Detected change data
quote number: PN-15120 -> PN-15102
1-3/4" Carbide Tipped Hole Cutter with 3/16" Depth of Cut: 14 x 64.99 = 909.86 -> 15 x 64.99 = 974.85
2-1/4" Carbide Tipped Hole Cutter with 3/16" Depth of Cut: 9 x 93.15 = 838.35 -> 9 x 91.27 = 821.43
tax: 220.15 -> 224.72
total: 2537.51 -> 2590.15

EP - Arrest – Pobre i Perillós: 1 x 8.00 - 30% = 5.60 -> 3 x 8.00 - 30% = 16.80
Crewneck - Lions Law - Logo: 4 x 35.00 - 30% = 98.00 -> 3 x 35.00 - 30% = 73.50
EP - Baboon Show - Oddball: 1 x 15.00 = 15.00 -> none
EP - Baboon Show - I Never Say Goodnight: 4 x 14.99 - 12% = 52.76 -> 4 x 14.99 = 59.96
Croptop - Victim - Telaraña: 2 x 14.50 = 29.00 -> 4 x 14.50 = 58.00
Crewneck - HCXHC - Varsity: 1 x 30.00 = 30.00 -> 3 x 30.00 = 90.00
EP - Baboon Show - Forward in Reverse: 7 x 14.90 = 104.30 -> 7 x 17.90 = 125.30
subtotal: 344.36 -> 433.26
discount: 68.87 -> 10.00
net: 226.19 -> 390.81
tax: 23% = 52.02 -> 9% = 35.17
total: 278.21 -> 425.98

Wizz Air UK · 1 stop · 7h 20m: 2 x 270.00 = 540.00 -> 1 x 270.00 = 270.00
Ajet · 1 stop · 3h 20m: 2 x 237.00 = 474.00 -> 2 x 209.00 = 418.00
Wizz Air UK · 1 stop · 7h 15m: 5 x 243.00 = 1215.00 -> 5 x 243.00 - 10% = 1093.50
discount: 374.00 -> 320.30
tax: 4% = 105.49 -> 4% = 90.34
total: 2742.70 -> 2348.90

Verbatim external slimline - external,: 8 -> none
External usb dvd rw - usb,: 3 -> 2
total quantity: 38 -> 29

◆ **What you are asked to do**
Search the entries for lines with the string "Tipped", then report their number alone.

◆ **Answer for the task**
2